> _AIM OF THE EXERCISE_:
Every entry below should come back unchanged, except that the pictures are dropped.

(Before-and-after page screenshots)

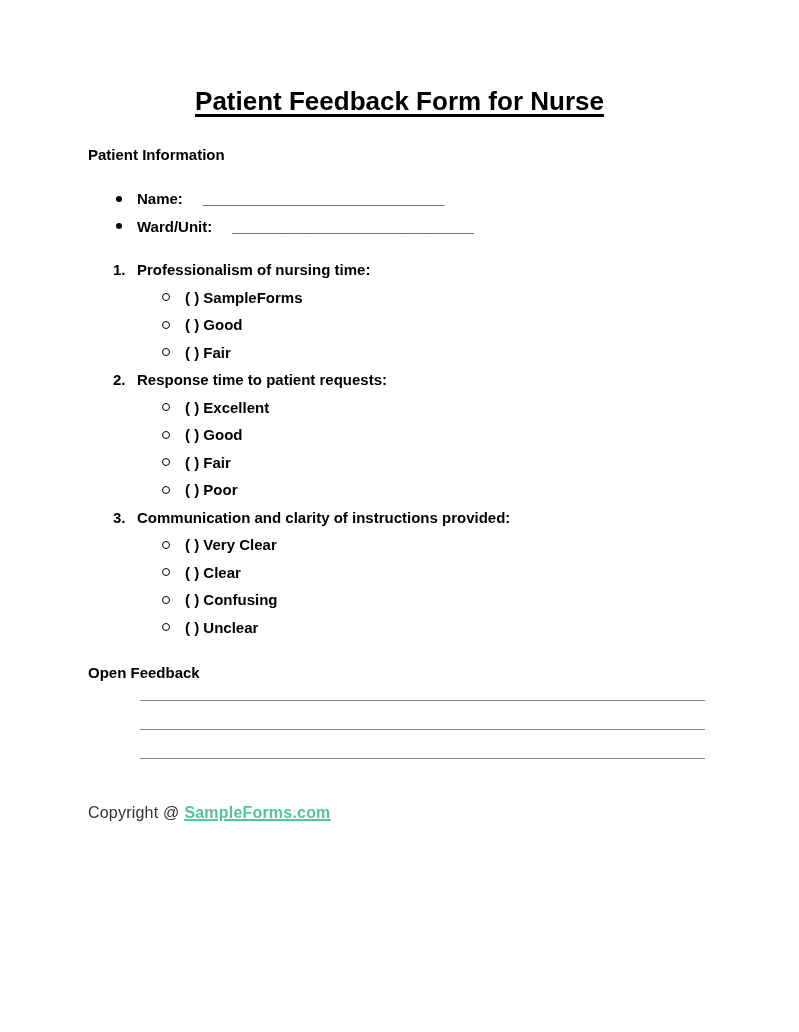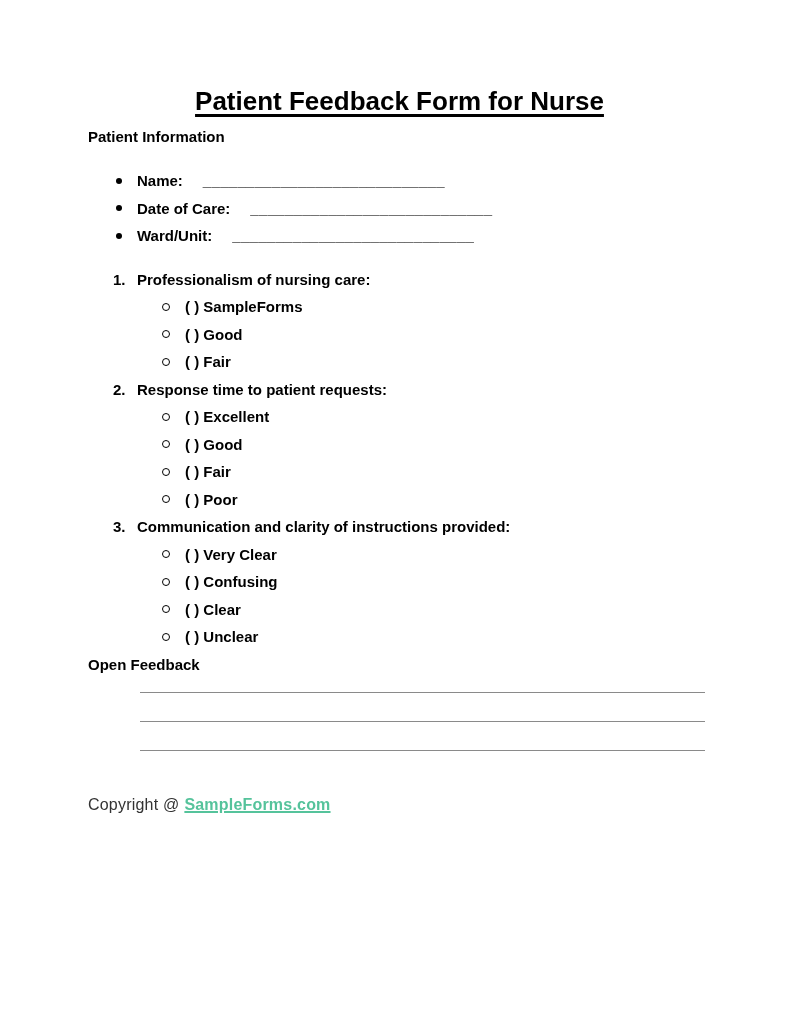--- a/index.html
+++ b/index.html
@@ -21,21 +21,21 @@
     font-size: 26px;
     line-height: 34px;
     font-weight: bold;
   }
   .doc-title .underlined {
     text-decoration: underline;
     text-decoration-thickness: 2.5px;
     text-underline-offset: 4px;
   }
   .section-heading {
-    margin: 10px 0 0 0;
+    margin: 28px 0 0 0;
     font-size: 15px;
     line-height: 18px;
     font-weight: bold;
   }
   .rows { margin: 26px 0 0 0; }
   .rows.tight { margin-top: 25px; }
   .row {
     position: relative;
     font-size: 15px;
     line-height: 17.5px;
@@ -98,34 +98,30 @@
 
   <div class="section-heading">Patient Information</div>
 
   <div class="rows">
     <div class="row">
       <span class="bullet-disc"></span>
       <span>Name:</span><span class="field-line">____________________________</span>
     </div>
     <div class="row">
       <span class="bullet-disc"></span>
-      <span>Date of Care:</span><span class="field-line">____________________________</span>
-    </div>
-    <div class="row">
-      <span class="bullet-disc"></span>
       <span>Ward/Unit:</span><span class="field-line">____________________________</span>
     </div>
   </div>
 
 
   <div class="rows">
 
     <div class="row">
       <span class="q-number">1.</span>
-      <span>Professionalism of nursing care:</span>
+      <span>Professionalism of nursing time:</span>
     </div>
     <div class="row opt-row">
       <span class="bullet-circle"></span>
       <span>( ) SampleForms</span>
     </div>
     <div class="row opt-row">
       <span class="bullet-circle"></span>
       <span>( ) Good</span>
     </div>
     <div class="row opt-row">
@@ -157,25 +153,25 @@
     <div class="row">
       <span class="q-number">3.</span>
       <span>Communication and clarity of instructions provided:</span>
     </div>
     <div class="row opt-row">
       <span class="bullet-circle"></span>
       <span>( ) Very Clear</span>
     </div>
     <div class="row opt-row">
       <span class="bullet-circle"></span>
-      <span>( ) Confusing</span>
+      <span>( ) Clear</span>
     </div>
     <div class="row opt-row">
       <span class="bullet-circle"></span>
-      <span>( ) Clear</span>
+      <span>( ) Confusing</span>
     </div>
     <div class="row opt-row">
       <span class="bullet-circle"></span>
       <span>( ) Unclear</span>
     </div>
 
   </div>
 
   <div class="section-heading">Open Feedback</div>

> _ANSWER SPACE_:
--- a/index.html
+++ b/index.html
@@ -21,21 +21,21 @@
     font-size: 26px;
     line-height: 34px;
     font-weight: bold;
   }
   .doc-title .underlined {
     text-decoration: underline;
     text-decoration-thickness: 2.5px;
     text-underline-offset: 4px;
   }
   .section-heading {
-    margin: 10px 0 0 0;
+    margin: 28px 0 0 0;
     font-size: 15px;
     line-height: 18px;
     font-weight: bold;
   }
   .rows { margin: 26px 0 0 0; }
   .rows.tight { margin-top: 25px; }
   .row {
     position: relative;
     font-size: 15px;
     line-height: 17.5px;
@@ -98,34 +98,30 @@
 
   <div class="section-heading">Patient Information</div>
 
   <div class="rows">
     <div class="row">
       <span class="bullet-disc"></span>
       <span>Name:</span><span class="field-line">____________________________</span>
     </div>
     <div class="row">
       <span class="bullet-disc"></span>
-      <span>Date of Care:</span><span class="field-line">____________________________</span>
-    </div>
-    <div class="row">
-      <span class="bullet-disc"></span>
       <span>Ward/Unit:</span><span class="field-line">____________________________</span>
     </div>
   </div>
 
 
   <div class="rows">
 
     <div class="row">
       <span class="q-number">1.</span>
-      <span>Professionalism of nursing care:</span>
+      <span>Professionalism of nursing time:</span>
     </div>
     <div class="row opt-row">
       <span class="bullet-circle"></span>
       <span>( ) SampleForms</span>
     </div>
     <div class="row opt-row">
       <span class="bullet-circle"></span>
       <span>( ) Good</span>
     </div>
     <div class="row opt-row">
@@ -157,25 +153,25 @@
     <div class="row">
       <span class="q-number">3.</span>
       <span>Communication and clarity of instructions provided:</span>
     </div>
     <div class="row opt-row">
       <span class="bullet-circle"></span>
       <span>( ) Very Clear</span>
     </div>
     <div class="row opt-row">
       <span class="bullet-circle"></span>
-      <span>( ) Confusing</span>
+      <span>( ) Clear</span>
     </div>
     <div class="row opt-row">
       <span class="bullet-circle"></span>
-      <span>( ) Clear</span>
+      <span>( ) Confusing</span>
     </div>
     <div class="row opt-row">
       <span class="bullet-circle"></span>
       <span>( ) Unclear</span>
     </div>
 
   </div>
 
   <div class="section-heading">Open Feedback</div>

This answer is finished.